Front-end code change data
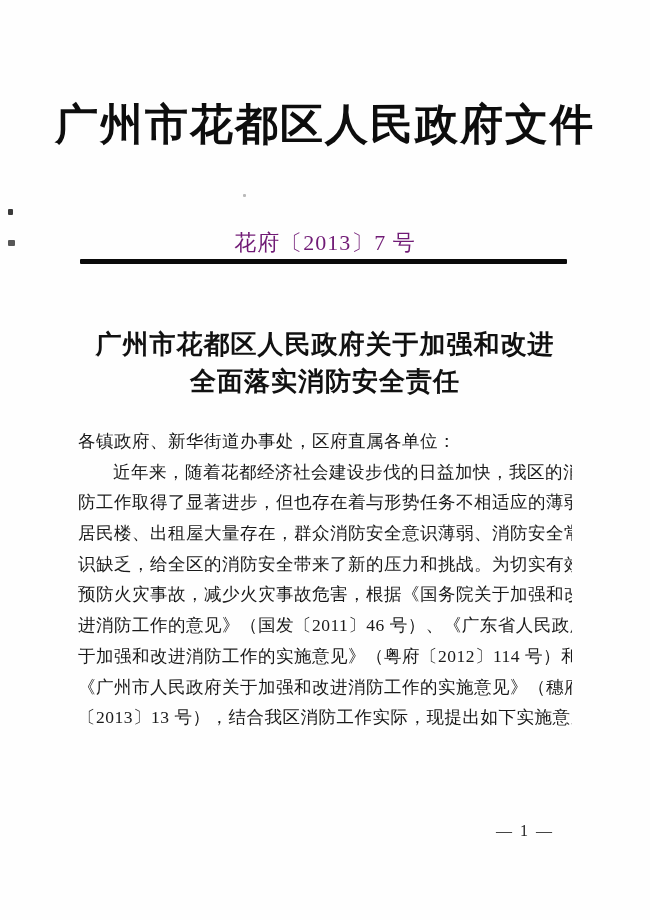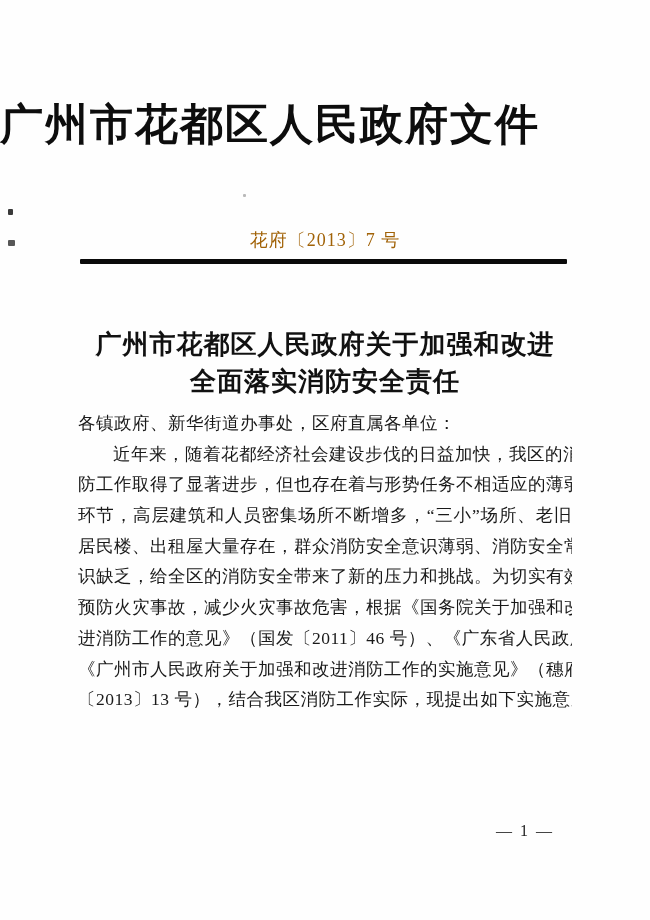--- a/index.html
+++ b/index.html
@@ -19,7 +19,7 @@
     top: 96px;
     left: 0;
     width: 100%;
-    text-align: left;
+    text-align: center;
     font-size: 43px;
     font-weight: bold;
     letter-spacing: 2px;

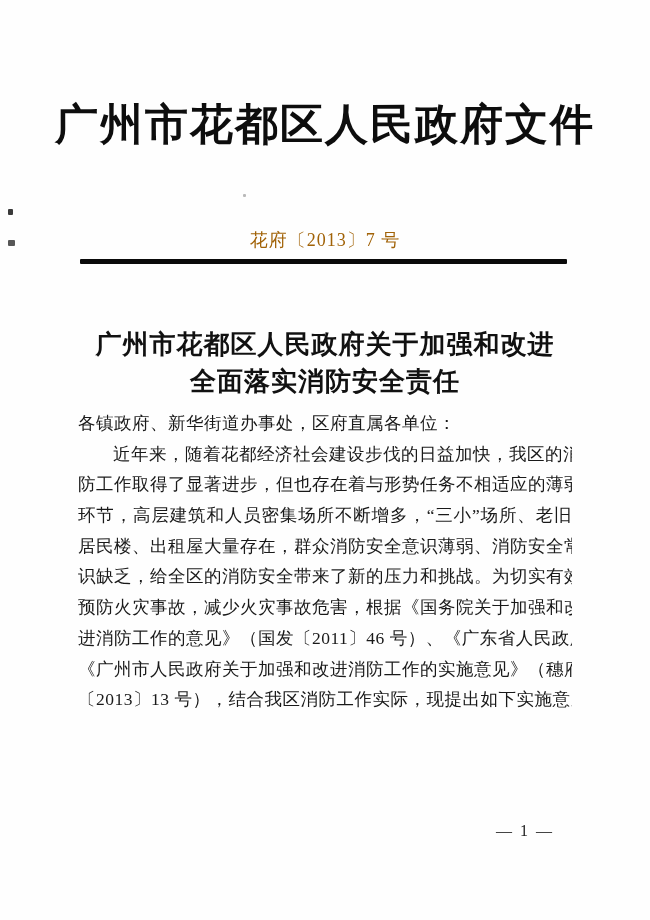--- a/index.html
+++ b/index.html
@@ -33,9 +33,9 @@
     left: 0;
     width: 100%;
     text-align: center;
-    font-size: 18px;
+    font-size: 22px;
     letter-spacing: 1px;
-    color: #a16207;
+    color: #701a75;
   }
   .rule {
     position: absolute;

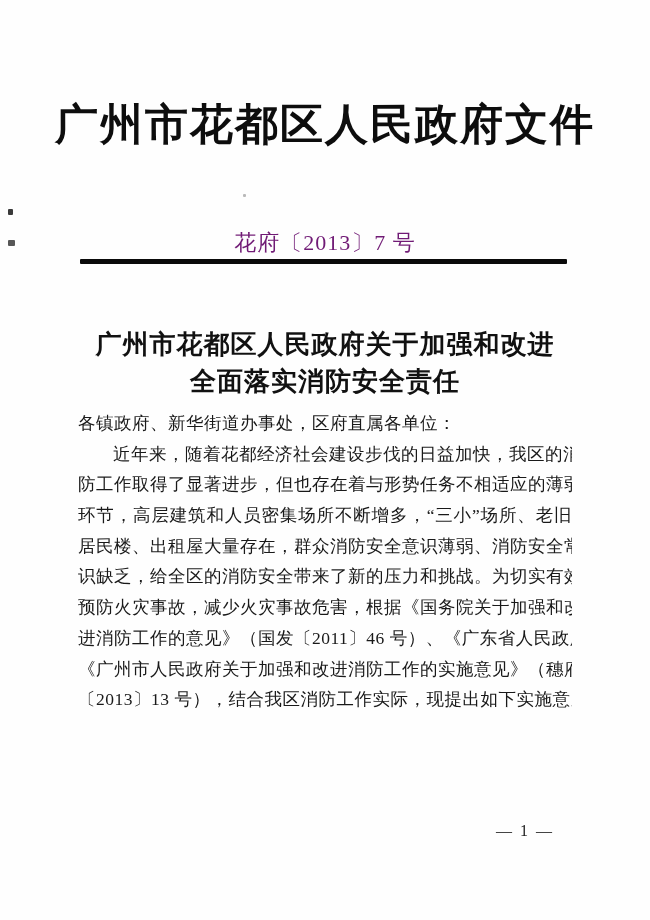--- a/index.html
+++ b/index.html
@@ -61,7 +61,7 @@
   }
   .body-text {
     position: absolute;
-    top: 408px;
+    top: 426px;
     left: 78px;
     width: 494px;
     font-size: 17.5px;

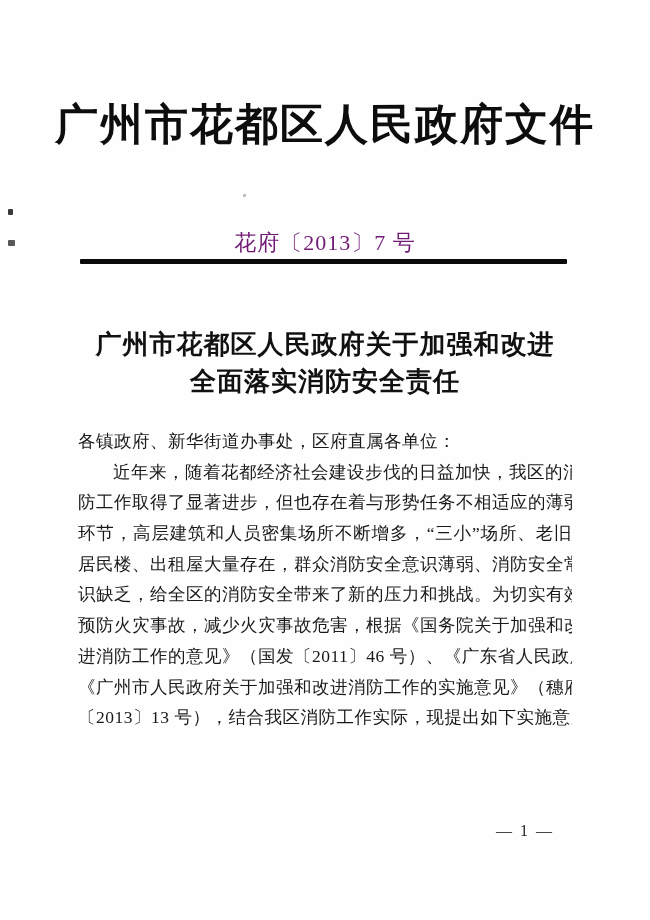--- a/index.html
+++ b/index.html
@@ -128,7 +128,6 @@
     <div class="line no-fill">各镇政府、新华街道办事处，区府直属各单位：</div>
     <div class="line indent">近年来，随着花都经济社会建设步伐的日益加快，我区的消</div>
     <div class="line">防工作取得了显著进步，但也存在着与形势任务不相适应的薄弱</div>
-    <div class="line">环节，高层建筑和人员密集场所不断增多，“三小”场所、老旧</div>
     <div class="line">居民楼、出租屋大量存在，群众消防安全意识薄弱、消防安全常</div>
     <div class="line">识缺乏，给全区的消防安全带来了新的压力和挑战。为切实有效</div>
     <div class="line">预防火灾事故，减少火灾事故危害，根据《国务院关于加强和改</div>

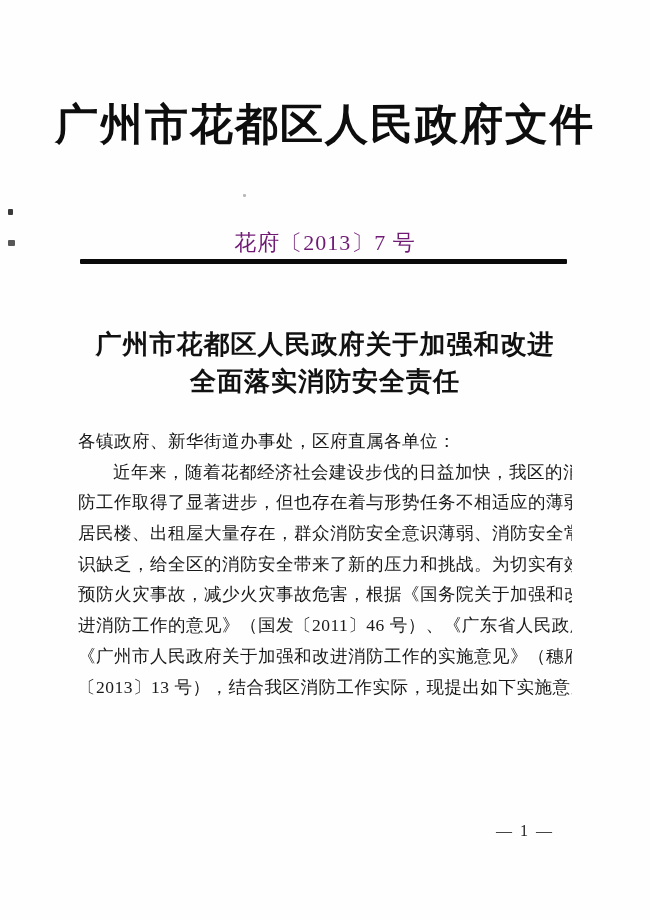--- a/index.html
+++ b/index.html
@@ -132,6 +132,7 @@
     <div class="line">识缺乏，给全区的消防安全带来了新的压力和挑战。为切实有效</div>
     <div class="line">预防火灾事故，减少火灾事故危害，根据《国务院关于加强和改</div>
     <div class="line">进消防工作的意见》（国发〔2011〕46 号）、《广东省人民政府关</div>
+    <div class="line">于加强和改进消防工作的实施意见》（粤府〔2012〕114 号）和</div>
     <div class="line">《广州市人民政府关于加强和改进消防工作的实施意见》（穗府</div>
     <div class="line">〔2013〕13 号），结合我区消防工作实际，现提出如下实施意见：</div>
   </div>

| Work item |
Show each line of the records above containing "spacing".

| Result for this task |
     letter-spacing: 2px;
     letter-spacing: 1px;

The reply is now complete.